“Shelach lekhà anashim ve jaturu et eretz chena’an – Manda per tuo conto degli uomini che visitino la terra di Cana’an“
Gran parte della nostra parashà narra l’episodio dei “dodici esploratori” inviati a visitare la futura terra di Israele.
In un certo qual modo, leggiamo nel testo una sorta di riconoscimento da parte divina a che vengano mandati dei visitatori in Israele, anche se il testo ci dice “lekhà – per tuo conto”.
Ci si chiede: se è così, c’era anche da aspettarsi che avessero parlato male della Terra stessa.
Nella parashà viene scambiato il verbo “la-tur” che significa “visitare” con “le-raghel” che vuole invece esprimere il senso di spiare.
I dodici meraghelim dovevano invece essere tajarim; approfittando però dell’incarico affidatogli da Moshè, vanno ad addentrarsi nelle parti più deboli e intime del Paese e per questo ne parlano male.

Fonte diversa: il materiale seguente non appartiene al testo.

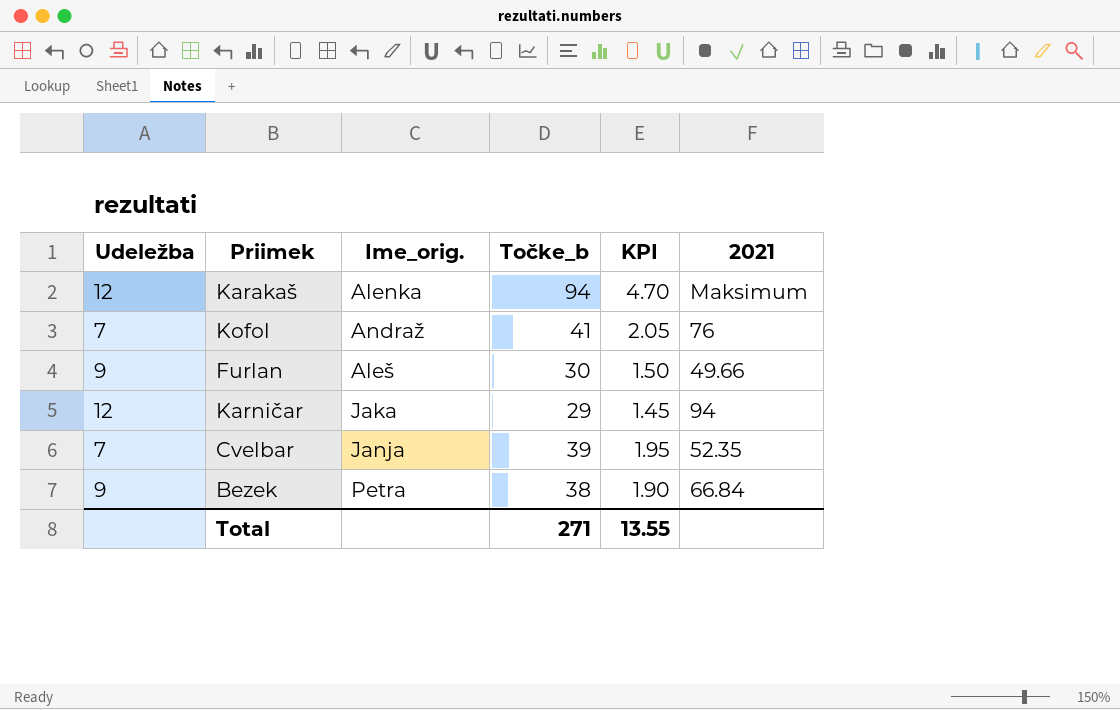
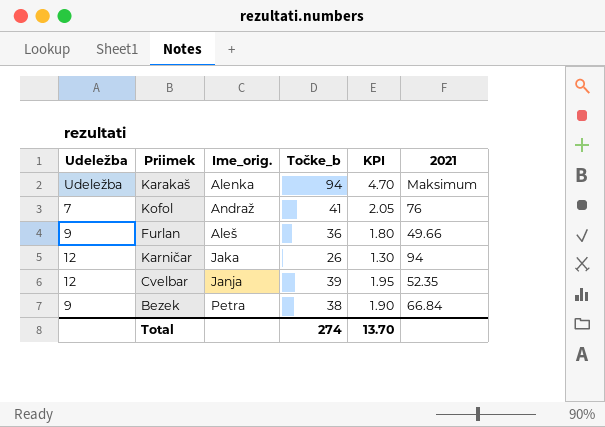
Karakaš | Udeležba: 12 -> Udeležba
Furlan | Točke_b: 30 -> 36
Furlan | KPI: 1.50 -> 1.80
Karničar | Točke_b: 29 -> 26
Karničar | KPI: 1.45 -> 1.30
Cvelbar | Udeležba: 7 -> 12
Total | Točke_b: 271 -> 274
Total | KPI: 13.55 -> 13.70

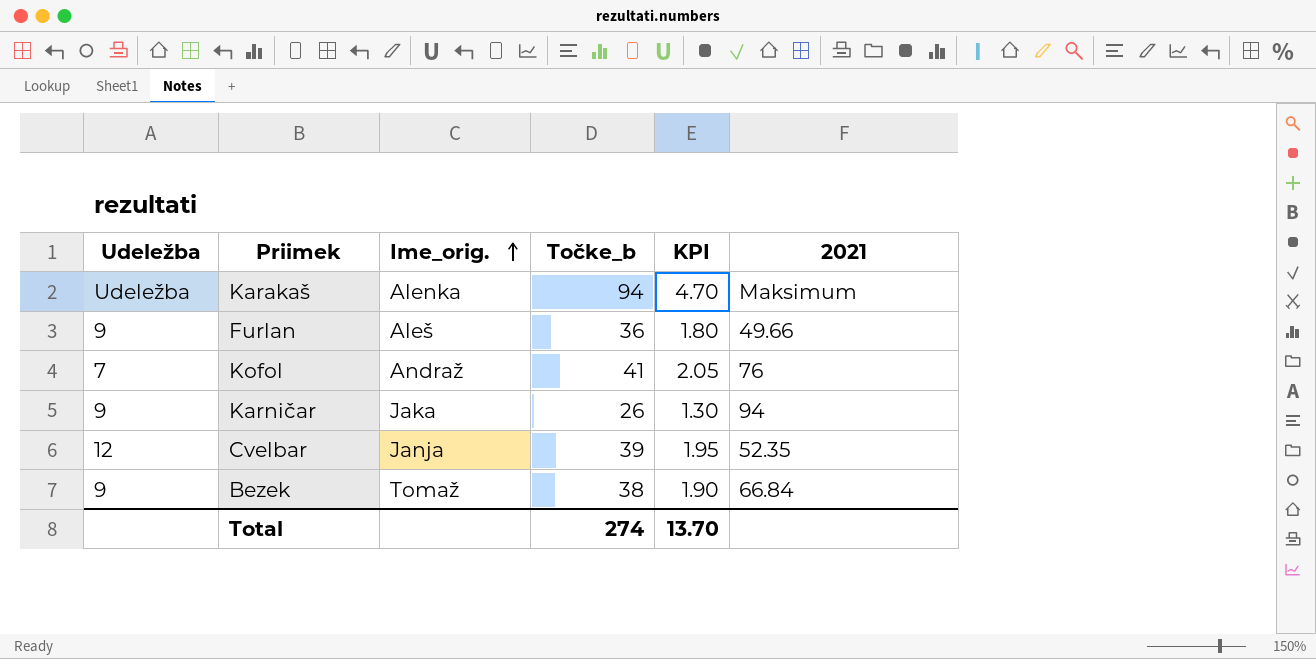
row order: none -> Ime_orig. ascending
Karničar | Udeležba: 12 -> 9
Bezek | Ime_orig.: Petra -> Tomaž

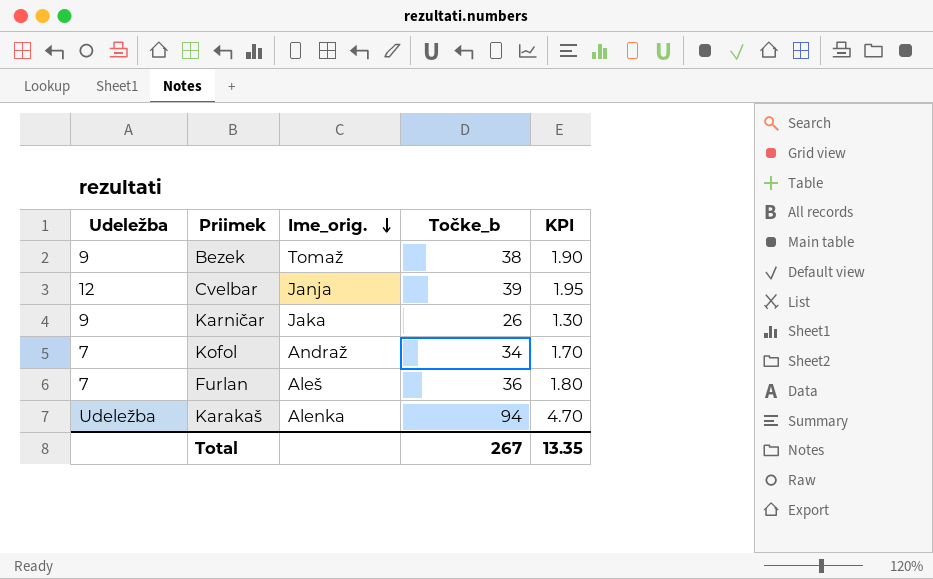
row order: Ime_orig. ascending -> Ime_orig. descending
column 2021 | position: 6 -> none
Kofol | Točke_b: 41 -> 34
Kofol | KPI: 2.05 -> 1.70
Furlan | Udeležba: 9 -> 7
Total | Točke_b: 274 -> 267
Total | KPI: 13.70 -> 13.35

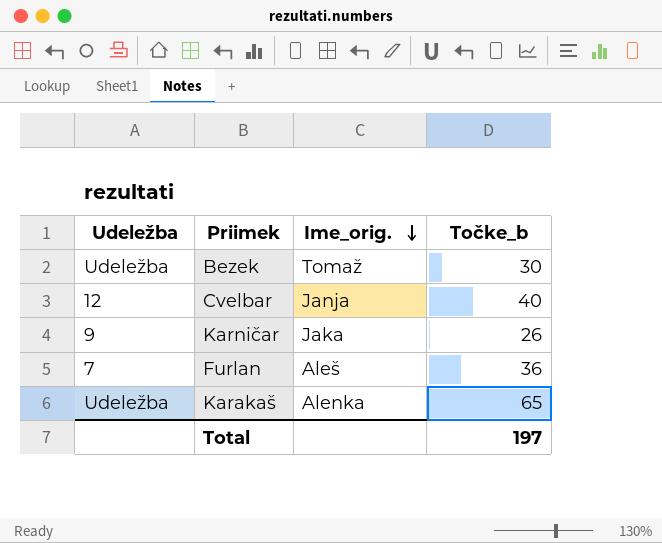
column KPI | formula: [Točke_b] * 0.05 -> none
row Kofol: 7 | Andraž | 34 | 1.70 -> none
Bezek | Udeležba: 9 -> Udeležba
Bezek | Točke_b: 38 -> 30
Cvelbar | Točke_b: 39 -> 40
Karakaš | Točke_b: 94 -> 65
Total | Točke_b: 267 -> 197

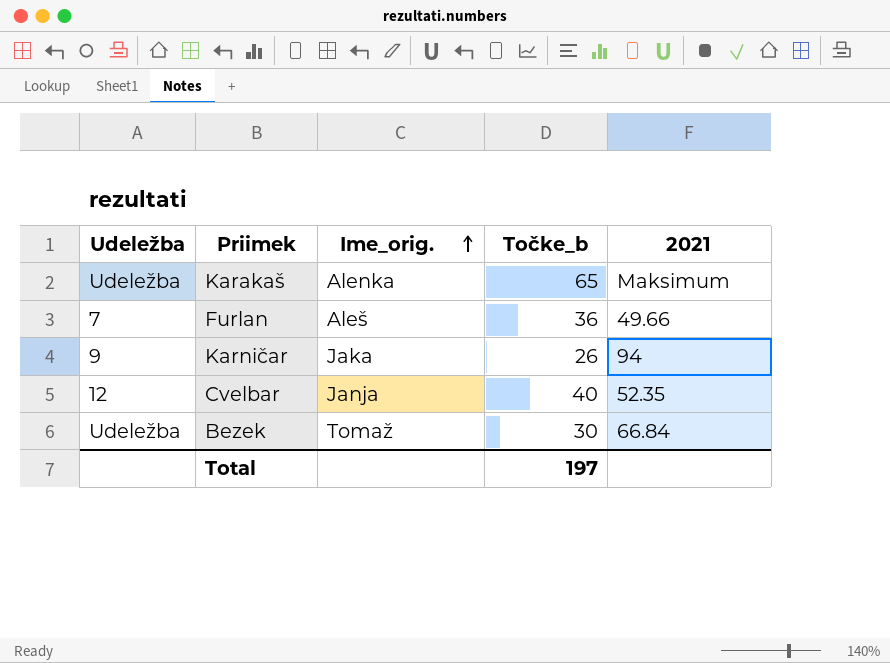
row order: Ime_orig. descending -> Ime_orig. ascending
column 2021 | position: none -> 5

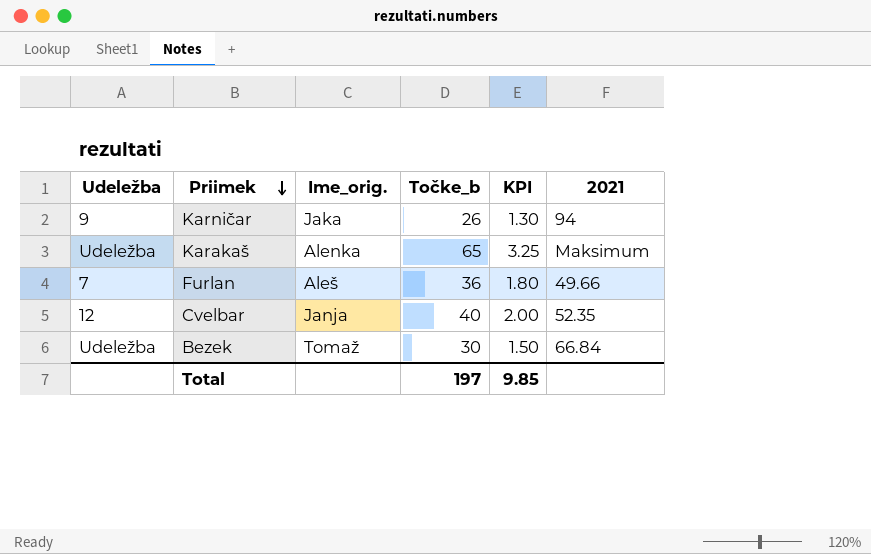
row order: Ime_orig. ascending -> Priimek descending
column KPI | formula: none -> [Točke_b] * 0.05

Tutta la parashà gira attorno all’equivoco, tra l’incarico ricevuto di visitare la terra e quello di approfittare del ruolo, per poi criticarla, infondere paura e incertezza in mezzo al popolo che, perdendo la fiducia in D-o inizia a vacillare e a rimpiangere l’Egitto. Si dice che la paura è originata dalla non conoscenza; nel nostro caso invece, se il popolo non avesse saputo troppo avrebbe sicuramente avuto più fiducia in D-o e, forse, sarebbe entrato prima nella Terra di Israele, senza attendere quaranta anni. Forse; ma forse era proprio nella volontà divina di attendere un cambio generazionale per far entrare in Israele, uomini che certe remore e fobie non le avevano conosciute: quelle paure che avevano conosciuto i loro padri, da schiavi in Egitto.